TRY IT:
Without including any picture, write out the entries exactly as they stand.

(Data extracted from a collection)
▬▬▬▬▬▬▬▬▬▬
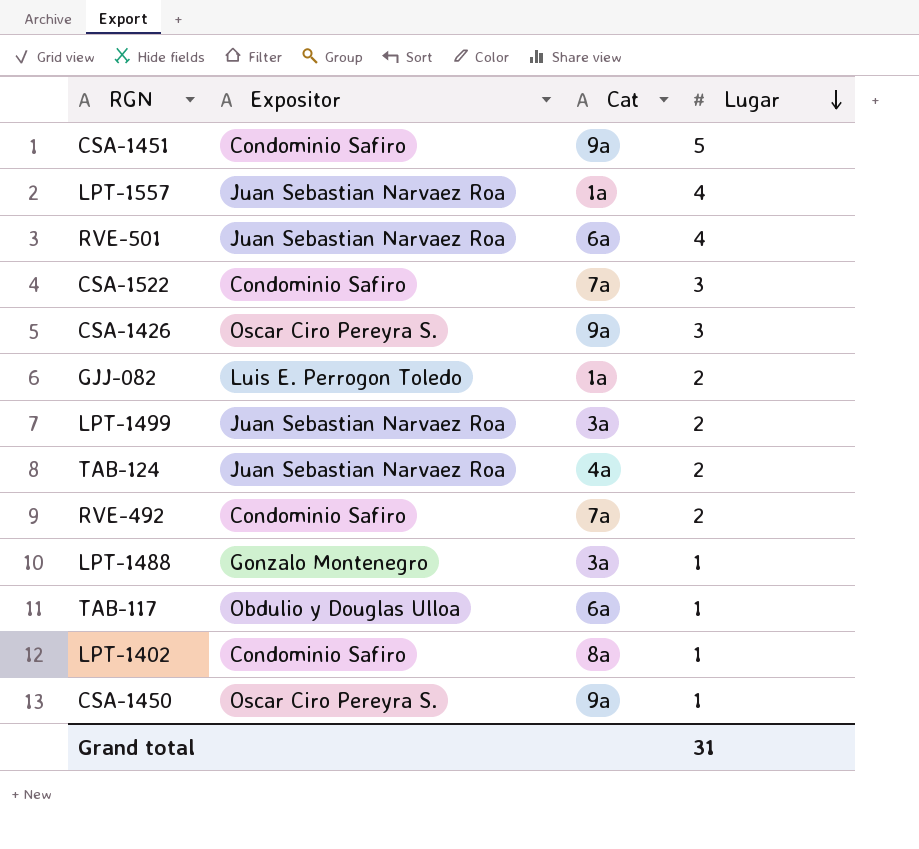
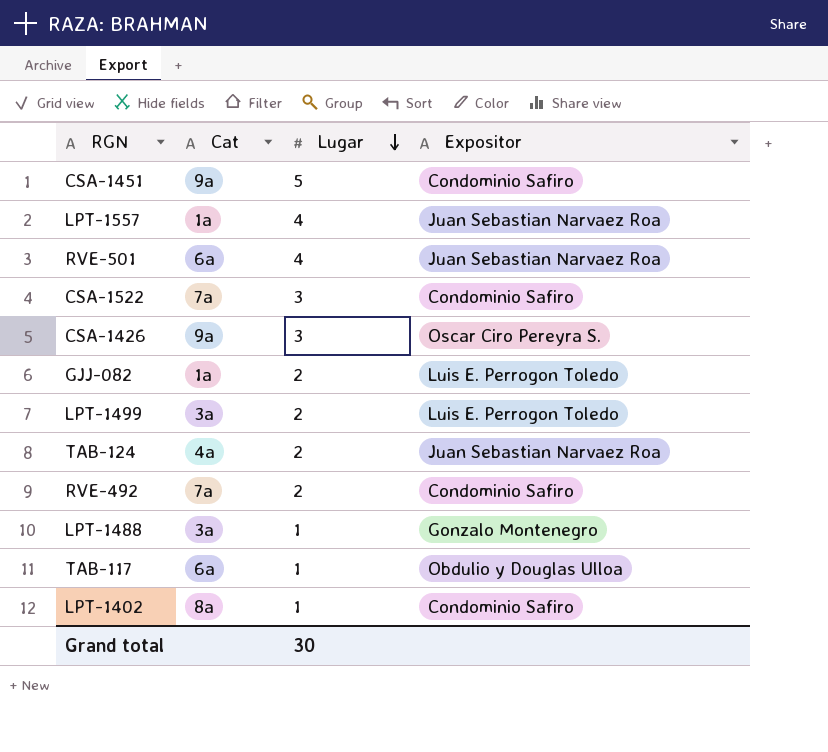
column Expositor | position: 2 -> 4
row CSA-1450: Oscar Ciro Pereyra S. | 9a | 1 -> none
LPT-1499 | Expositor: Juan Sebastian Narvaez Roa -> Luis E. Perrogon Toledo
Grand total | Lugar: 31 -> 30

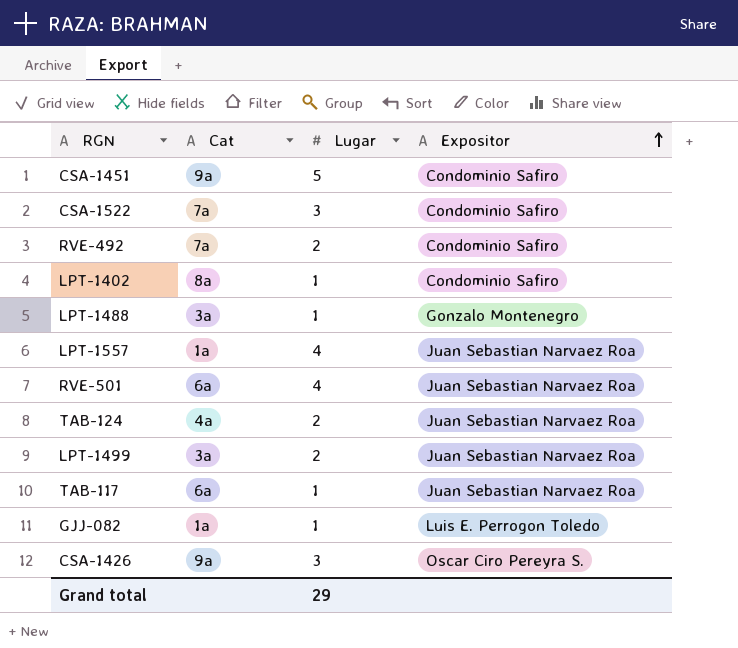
row order: Lugar descending -> Expositor ascending
LPT-1499 | Expositor: Luis E. Perrogon Toledo -> Juan Sebastian Narvaez Roa
TAB-117 | Expositor: Obdulio y Douglas Ulloa -> Juan Sebastian Narvaez Roa
GJJ-082 | Lugar: 2 -> 1
Grand total | Lugar: 30 -> 29

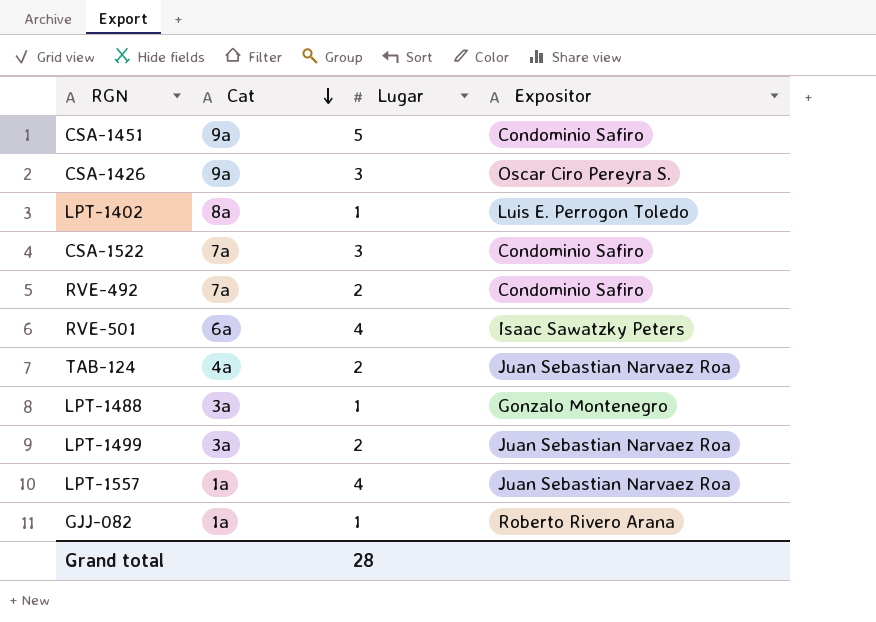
row order: Expositor ascending -> Cat descending
row TAB-117: 6a | 1 | Juan Sebastian Narvaez Roa -> none
LPT-1402 | Expositor: Condominio Safiro -> Luis E. Perrogon Toledo
RVE-501 | Expositor: Juan Sebastian Narvaez Roa -> Isaac Sawatzky Peters
GJJ-082 | Expositor: Luis E. Perrogon Toledo -> Roberto Rivero Arana
Grand total | Lugar: 29 -> 28

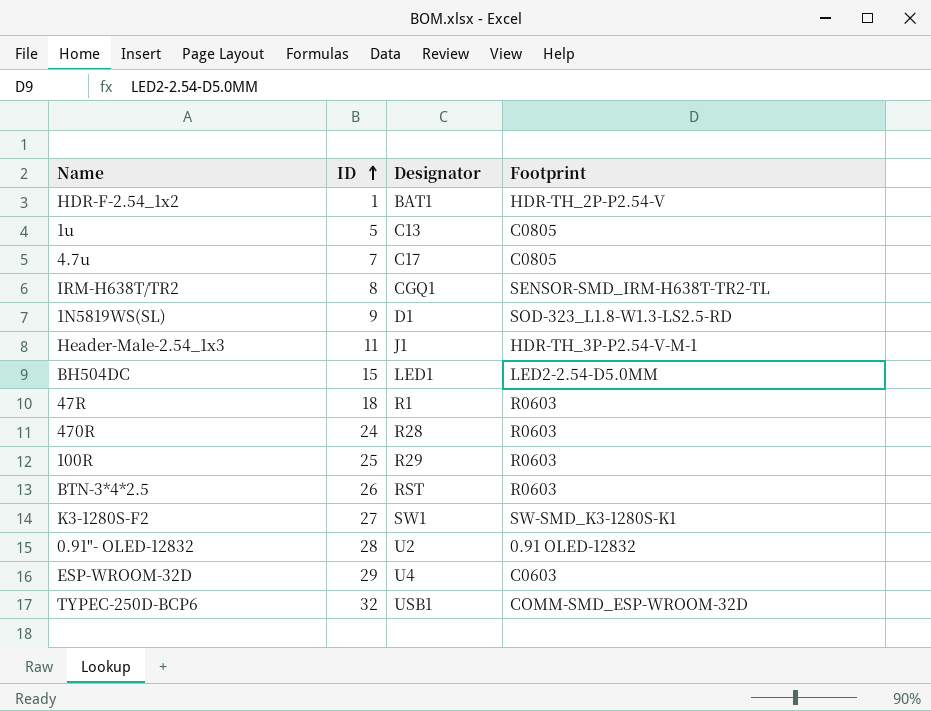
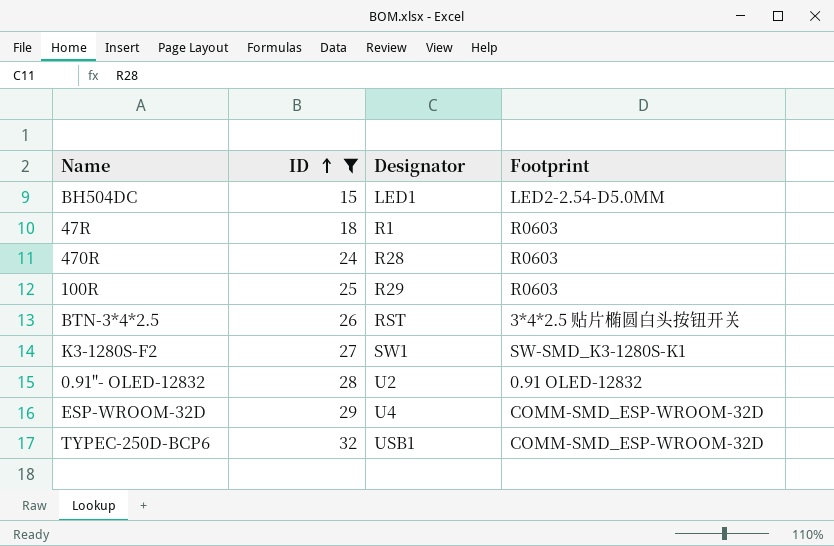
filter: none -> ID >= 15
BTN-3*4*2.5 | Footprint: R0603 -> 3*4*2.5 贴片椭圆白头按钮开关
ESP-WROOM-32D | Footprint: C0603 -> COMM-SMD_ESP-WROOM-32D

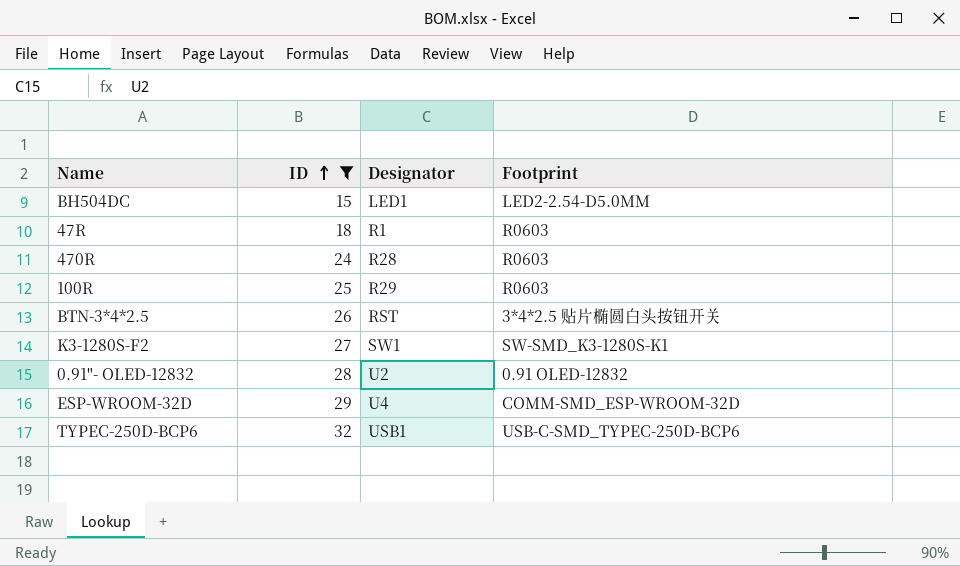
TYPEC-250D-BCP6 | Footprint: COMM-SMD_ESP-WROOM-32D -> USB-C-SMD_TYPEC-250D-BCP6

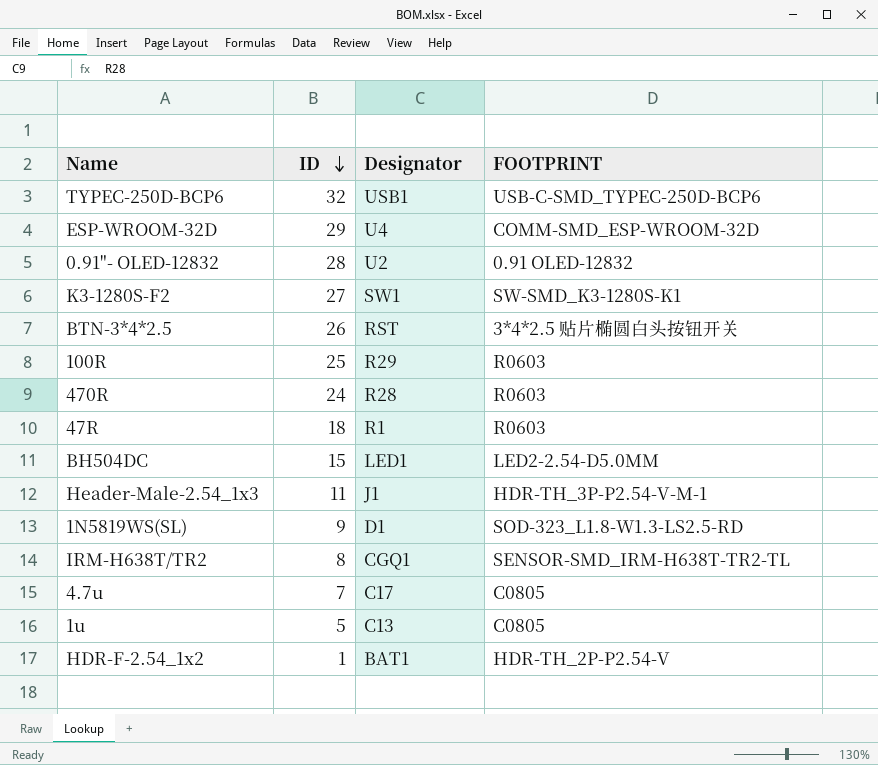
filter: ID >= 15 -> none
row order: ID ascending -> ID descending
column name: Footprint -> FOOTPRINT

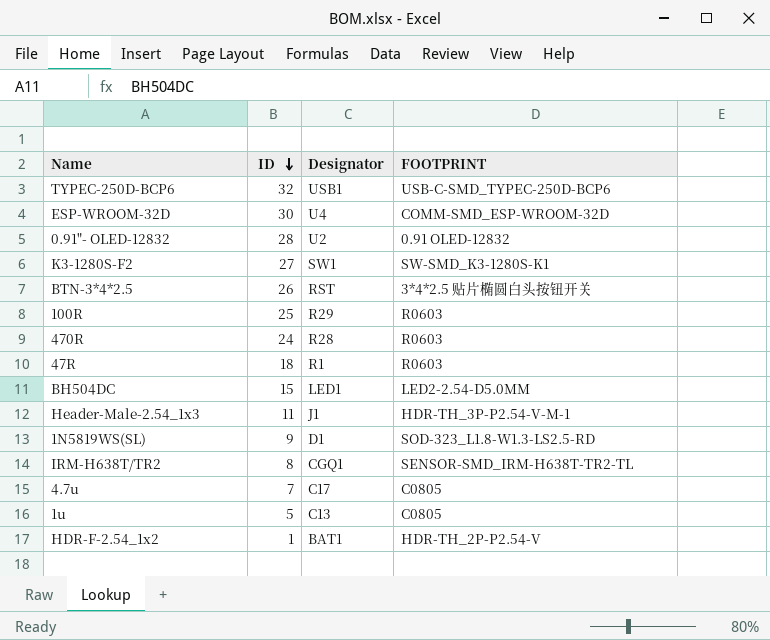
ESP-WROOM-32D | ID: 29 -> 30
▬▬▬▬▬▬▬▬▬▬
RESPONSE AREA:
column Expositor | position: 2 -> 4
row CSA-1450: Oscar Ciro Pereyra S. | 9a | 1 -> none
LPT-1499 | Expositor: Juan Sebastian Narvaez Roa -> Luis E. Perrogon Toledo
Grand total | Lugar: 31 -> 30

row order: Lugar descending -> Expositor ascending
LPT-1499 | Expositor: Luis E. Perrogon Toledo -> Juan Sebastian Narvaez Roa
TAB-117 | Expositor: Obdulio y Douglas Ulloa -> Juan Sebastian Narvaez Roa
GJJ-082 | Lugar: 2 -> 1
Grand total | Lugar: 30 -> 29

row order: Expositor ascending -> Cat descending
row TAB-117: 6a | 1 | Juan Sebastian Narvaez Roa -> none
LPT-1402 | Expositor: Condominio Safiro -> Luis E. Perrogon Toledo
RVE-501 | Expositor: Juan Sebastian Narvaez Roa -> Isaac Sawatzky Peters
GJJ-082 | Expositor: Luis E. Perrogon Toledo -> Roberto Rivero Arana
Grand total | Lugar: 29 -> 28

filter: none -> ID >= 15
BTN-3*4*2.5 | Footprint: R0603 -> 3*4*2.5 贴片椭圆白头按钮开关
ESP-WROOM-32D | Footprint: C0603 -> COMM-SMD_ESP-WROOM-32D

TYPEC-250D-BCP6 | Footprint: COMM-SMD_ESP-WROOM-32D -> USB-C-SMD_TYPEC-250D-BCP6

filter: ID >= 15 -> none
row order: ID ascending -> ID descending
column name: Footprint -> FOOTPRINT

ESP-WROOM-32D | ID: 29 -> 30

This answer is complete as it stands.